Data provided:

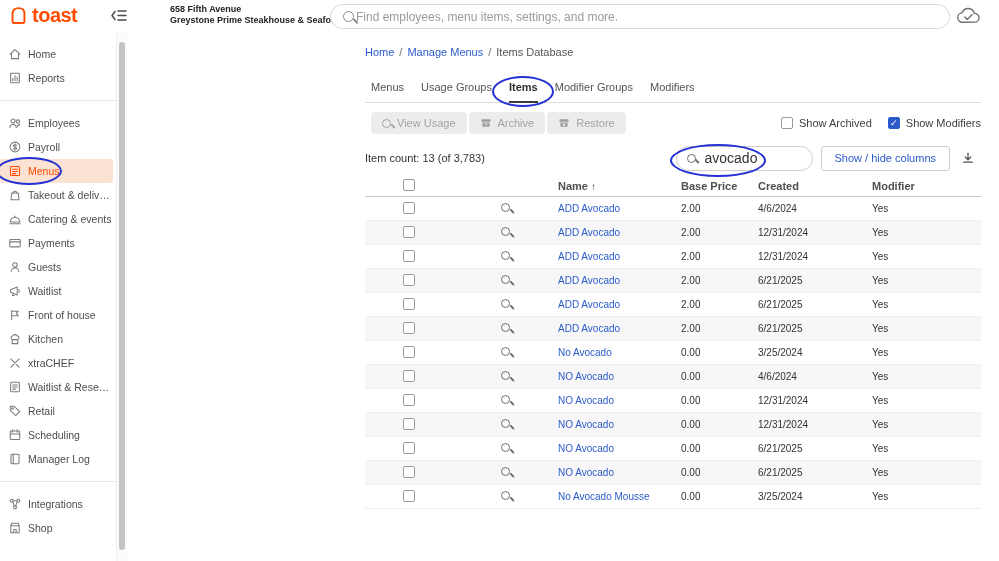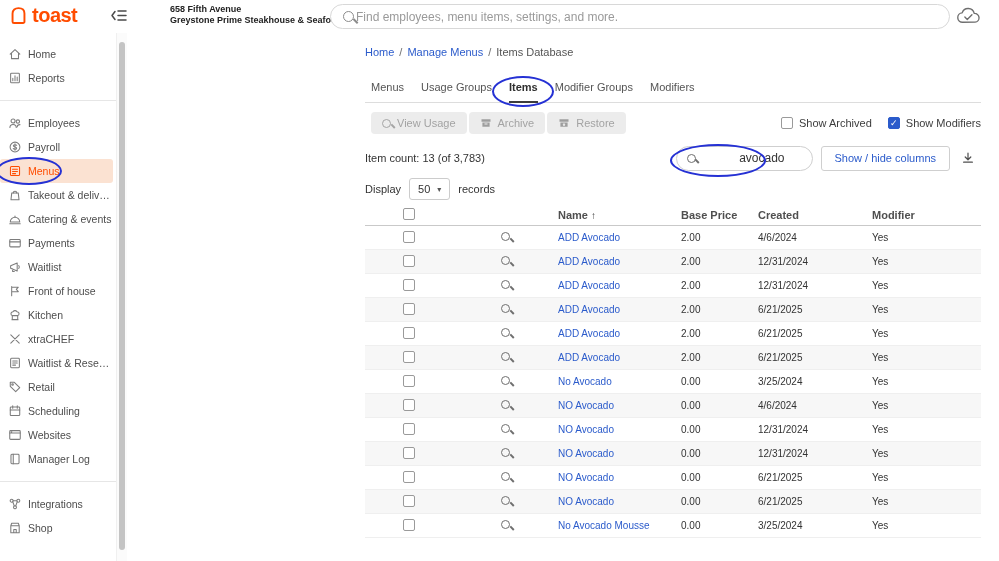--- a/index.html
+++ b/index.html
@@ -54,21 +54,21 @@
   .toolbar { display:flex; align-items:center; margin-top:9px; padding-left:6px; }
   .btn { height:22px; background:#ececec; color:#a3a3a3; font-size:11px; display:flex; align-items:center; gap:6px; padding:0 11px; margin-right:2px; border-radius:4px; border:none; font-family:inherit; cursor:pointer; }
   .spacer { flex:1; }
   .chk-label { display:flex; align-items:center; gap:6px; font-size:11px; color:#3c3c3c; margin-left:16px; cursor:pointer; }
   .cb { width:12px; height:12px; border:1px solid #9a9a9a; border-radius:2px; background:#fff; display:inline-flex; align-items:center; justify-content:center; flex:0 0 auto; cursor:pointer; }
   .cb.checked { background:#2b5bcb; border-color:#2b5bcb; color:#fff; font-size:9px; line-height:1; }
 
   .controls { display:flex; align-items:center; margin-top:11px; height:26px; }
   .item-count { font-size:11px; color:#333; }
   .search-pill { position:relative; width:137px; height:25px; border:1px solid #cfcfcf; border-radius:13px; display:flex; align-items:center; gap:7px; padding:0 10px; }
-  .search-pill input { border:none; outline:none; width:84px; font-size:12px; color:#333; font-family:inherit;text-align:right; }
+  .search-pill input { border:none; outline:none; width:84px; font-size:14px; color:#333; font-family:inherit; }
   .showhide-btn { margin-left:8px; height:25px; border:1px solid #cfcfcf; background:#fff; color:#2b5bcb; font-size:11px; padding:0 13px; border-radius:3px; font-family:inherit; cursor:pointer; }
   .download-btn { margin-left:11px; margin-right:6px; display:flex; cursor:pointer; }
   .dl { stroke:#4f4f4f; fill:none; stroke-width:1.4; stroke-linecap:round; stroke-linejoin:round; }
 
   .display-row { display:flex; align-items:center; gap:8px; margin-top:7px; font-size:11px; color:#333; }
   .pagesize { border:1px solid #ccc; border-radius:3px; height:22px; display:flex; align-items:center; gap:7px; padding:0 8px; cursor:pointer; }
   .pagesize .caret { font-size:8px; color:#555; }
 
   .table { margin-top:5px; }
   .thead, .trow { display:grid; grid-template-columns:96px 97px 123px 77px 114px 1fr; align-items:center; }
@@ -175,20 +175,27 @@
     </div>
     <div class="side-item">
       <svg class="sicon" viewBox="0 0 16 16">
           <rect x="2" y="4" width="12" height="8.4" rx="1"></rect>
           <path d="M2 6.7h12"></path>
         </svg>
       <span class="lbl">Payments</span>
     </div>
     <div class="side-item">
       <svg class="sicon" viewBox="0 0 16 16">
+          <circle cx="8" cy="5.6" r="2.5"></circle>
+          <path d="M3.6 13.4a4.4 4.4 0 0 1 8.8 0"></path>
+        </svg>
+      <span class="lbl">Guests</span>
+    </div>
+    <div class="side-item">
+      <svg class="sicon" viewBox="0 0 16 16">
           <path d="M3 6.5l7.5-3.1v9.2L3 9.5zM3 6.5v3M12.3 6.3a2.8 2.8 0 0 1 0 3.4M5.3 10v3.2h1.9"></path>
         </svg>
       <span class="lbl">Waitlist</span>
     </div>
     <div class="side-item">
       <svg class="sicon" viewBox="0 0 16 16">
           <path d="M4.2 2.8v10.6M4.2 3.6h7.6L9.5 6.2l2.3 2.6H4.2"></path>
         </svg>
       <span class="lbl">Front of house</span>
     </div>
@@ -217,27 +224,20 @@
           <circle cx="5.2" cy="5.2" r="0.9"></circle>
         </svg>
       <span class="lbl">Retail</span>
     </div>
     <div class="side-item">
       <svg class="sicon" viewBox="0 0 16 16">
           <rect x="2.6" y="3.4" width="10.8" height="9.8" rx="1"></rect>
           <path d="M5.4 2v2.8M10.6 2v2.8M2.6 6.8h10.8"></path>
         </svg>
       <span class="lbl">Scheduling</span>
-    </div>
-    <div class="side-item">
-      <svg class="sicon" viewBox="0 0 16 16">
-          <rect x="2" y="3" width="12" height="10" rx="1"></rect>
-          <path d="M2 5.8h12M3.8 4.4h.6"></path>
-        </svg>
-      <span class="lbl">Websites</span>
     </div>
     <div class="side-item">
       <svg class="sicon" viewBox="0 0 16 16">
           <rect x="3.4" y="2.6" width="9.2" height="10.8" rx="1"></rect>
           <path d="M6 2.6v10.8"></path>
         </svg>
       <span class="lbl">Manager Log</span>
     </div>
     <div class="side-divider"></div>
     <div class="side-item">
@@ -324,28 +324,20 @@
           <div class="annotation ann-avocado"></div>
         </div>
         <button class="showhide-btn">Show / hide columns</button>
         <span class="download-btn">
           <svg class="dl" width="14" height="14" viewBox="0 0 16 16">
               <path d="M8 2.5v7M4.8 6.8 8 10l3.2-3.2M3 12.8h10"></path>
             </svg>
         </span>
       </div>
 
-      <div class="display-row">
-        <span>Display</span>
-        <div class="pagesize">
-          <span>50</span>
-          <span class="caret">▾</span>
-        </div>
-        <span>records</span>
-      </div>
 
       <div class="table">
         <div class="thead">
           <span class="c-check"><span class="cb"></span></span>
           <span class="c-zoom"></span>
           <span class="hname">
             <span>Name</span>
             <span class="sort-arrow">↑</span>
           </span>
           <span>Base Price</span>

Action item:
Within the records above, find every line containing "thead" and report only how many there are.

Written solution:
2